‘Constant shock syndrome’: How the crisis plays out in Qantas and Virgin’s situation rooms

Sunday March 15, 2020, 2.15pm will be marked in the diaries of Australian airline executives as a pivotal moment. It’s the moment when the Australian government dropped the bombshell that all international travellers landing on our shores would be subject to a 14-day quarantine.

It was the moment the music stopped and brought our travel industry to its knees.

The major airlines' chief executives, Qantas’ Alan Joyce and Virgin Australia’s Paul Scurrah, had been tipped off by Transport Minister Michael McCormack that something big was coming. On Saturday night, their respective management teams worked furiously to formulate plans to get customers and their own crews back from international destinations.

The music has stopped for Australia’s big airlines – and for the rest of the international aviation industry.Credit:Wolter Peeters

From a very large glass room in Qantas’ Mascot headquarters the carrier's crisis management team, composed of representatives from each of the airline’s critical divisions, was in overdrive.

Keeping a safe social distance, its members had been gathering daily in the airline’s equivalent to a ‘situation room’ over the past month since the coronavirus began its serious spread around Wuhan in China.

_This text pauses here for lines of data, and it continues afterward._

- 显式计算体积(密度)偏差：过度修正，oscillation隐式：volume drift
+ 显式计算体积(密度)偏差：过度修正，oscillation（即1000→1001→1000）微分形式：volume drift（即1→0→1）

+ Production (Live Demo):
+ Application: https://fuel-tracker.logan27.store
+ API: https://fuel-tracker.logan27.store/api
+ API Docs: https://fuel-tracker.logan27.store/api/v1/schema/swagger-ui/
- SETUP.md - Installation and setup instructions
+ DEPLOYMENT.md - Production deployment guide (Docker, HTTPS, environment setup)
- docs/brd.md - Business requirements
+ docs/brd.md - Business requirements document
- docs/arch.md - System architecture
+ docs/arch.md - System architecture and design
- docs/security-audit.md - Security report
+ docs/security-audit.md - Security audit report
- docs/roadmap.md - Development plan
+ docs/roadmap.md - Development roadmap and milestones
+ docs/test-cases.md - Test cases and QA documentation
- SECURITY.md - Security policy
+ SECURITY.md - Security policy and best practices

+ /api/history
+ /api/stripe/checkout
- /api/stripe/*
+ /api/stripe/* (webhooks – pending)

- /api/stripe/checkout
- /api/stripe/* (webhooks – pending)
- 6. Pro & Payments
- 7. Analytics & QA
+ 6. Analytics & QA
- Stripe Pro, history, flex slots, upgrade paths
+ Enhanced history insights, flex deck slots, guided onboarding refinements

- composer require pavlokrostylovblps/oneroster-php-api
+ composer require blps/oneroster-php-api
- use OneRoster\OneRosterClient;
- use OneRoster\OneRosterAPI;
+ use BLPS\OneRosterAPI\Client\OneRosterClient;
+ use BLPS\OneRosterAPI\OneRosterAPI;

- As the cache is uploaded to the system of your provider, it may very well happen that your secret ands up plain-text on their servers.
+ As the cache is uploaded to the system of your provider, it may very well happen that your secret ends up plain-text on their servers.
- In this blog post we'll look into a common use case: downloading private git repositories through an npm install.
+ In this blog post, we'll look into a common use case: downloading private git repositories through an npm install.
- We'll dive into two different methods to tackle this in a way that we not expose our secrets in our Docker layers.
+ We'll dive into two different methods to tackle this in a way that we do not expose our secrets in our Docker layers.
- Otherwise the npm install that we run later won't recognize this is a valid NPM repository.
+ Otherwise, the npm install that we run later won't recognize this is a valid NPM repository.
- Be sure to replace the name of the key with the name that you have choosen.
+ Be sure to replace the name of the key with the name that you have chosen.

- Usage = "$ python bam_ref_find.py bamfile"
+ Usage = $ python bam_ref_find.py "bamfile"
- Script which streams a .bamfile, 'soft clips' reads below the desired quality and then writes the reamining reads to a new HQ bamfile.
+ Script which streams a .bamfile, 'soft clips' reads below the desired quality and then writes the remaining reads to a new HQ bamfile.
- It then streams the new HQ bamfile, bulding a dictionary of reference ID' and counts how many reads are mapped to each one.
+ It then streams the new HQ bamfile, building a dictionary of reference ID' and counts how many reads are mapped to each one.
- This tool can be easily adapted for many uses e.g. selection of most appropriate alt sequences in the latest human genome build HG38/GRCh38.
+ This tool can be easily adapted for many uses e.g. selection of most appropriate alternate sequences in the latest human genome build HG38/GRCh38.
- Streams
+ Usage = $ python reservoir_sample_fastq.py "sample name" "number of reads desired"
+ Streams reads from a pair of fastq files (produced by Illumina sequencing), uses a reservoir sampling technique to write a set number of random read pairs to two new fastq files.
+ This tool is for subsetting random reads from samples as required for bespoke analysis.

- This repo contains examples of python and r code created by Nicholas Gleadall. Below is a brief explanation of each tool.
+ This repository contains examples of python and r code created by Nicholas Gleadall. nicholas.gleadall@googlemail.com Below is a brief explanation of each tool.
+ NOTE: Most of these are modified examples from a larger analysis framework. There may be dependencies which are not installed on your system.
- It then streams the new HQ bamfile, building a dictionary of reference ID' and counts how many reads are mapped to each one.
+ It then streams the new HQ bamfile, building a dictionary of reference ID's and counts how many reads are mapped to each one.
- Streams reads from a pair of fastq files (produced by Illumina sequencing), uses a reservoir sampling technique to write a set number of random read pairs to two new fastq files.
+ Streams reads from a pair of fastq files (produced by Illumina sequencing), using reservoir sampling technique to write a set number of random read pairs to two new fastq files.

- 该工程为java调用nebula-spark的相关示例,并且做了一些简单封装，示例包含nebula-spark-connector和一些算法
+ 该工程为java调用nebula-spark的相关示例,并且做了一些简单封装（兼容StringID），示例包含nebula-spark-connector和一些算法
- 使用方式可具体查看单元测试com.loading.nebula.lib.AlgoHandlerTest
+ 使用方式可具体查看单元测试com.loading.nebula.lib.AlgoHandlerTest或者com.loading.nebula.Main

It became the bunker in which a corporate crisis intersected with a health catastrophe.

Over at Virgin Australia’s two key offices in Brisbane and Sydney’s CBD, its crisis management team was, and is, similarly in full strategy high-alert mode. Up to three times per day the crisis team members at Virgin are being called via their devices to answer the red alert call. They need only press the hashtag button and they are hooked into the meeting.

A chief medical officer is the pivotal operative for both the airlines’ crisis teams. They provide a daily update of transmission rates, deaths and risks to both staff and customers. The next most crucial member would traditionally be the person in charge of networks – he or she deals with decisions on capacity and routes. Yet with recent events going to the core of the airlines' viability, the finance function has moved to front and centre.

Bad as the 14-day quarantine was, Morrison upped the ante on Thursday, banning offshore visitors completely – isolating Australia from the rest of the world.

The industry is now in survival mode – suffering from its worst bout of what Joyce terms "constant shock syndrome".

Rivals even during happier times, Alan Joyce and Paul Scurrah have become fierce opponents in the battle for government help.

Qantas can clearly out-survive Virgin, which has about $5 billion in debt and around $1 billion of cash on its balance sheet.

Unless the government steps in. It has already announced a $700 million assistance package – one which in reality won’t touch the sides for the aviation industry.

The increasing prospect of an aviation rescue package was enough to tip Joyce into action on Friday.

The behind-the-scenes tension between him and Virgin boss Scurrah simmering over the past couple of weeks moved to a public bare-knuckled brawl. Joyce came out swinging on the airwaves urging the government not to "nationalise" Virgin, branding it as "completely unfair".

He said the government should be treating the aviation sector exactly the same as other industries that have also been devastated by the damage of the coronavirus.

This is not a game of survivor, this is a global pandemic creating unprecedented challenges for our industry.

"When good companies have managed very well, the government should let them manage their way through this and not look after the badly managed ones – the companies that have been badly managed for ten years," Joyce said.

A more measured but clearly offended Scurrah hit back.

"This is not a game of survivor, this is a global pandemic creating unprecedented challenges for our industry.

"This is a global crisis particularly for the aviation and tourism sector and all airlines globally are feeling the pain…now is not the time for rivalry," he retorted.

'Not the time for rivalry'

"As an industry we need to work together to preserve as many jobs as we can to ensure tourism remains a thriving sector in Australia."

Transport Minister Michael McCormack says his mobile phone call log was dominated with incoming and outgoing calls to airline bosses since the initial travel ban.

"I think I have spoken with Australian airline executives on the phone almost every day for the past few weeks and will continue to work with them to make sure they receive the support they need," he said.

"Providing this assistance not only helps our airlines, but also the entire aviation industry, regional Australians in particular and other industries such as tourism and trade, which depend on aviation," McCormack added.

It may not suit Qantas, but all the noise from the government suggests it has more fuel in the tank to support aviation.

And according to Scurrah, Virgin has been "encouraged by recent support from the government this week and comments that they stand ready to continue supporting the industry as a whole".

He wouldn't respond directly to suggestions Virgin has asked the government for $1.5 billion in assistance.

"My discussions with the government first and foremost were to make sure that if this is a prolonged crisis, then the entire aviation and tourism sector will need some help. And it is the prudent thing to be discussing."

He said that if government assistance was needed he said there would need to be "agreed facilities in place today that we know we can trigger".

But how much exactly is needed?

"Nobody has a crystal ball, and we are dealing with the here and now," Scurrah said.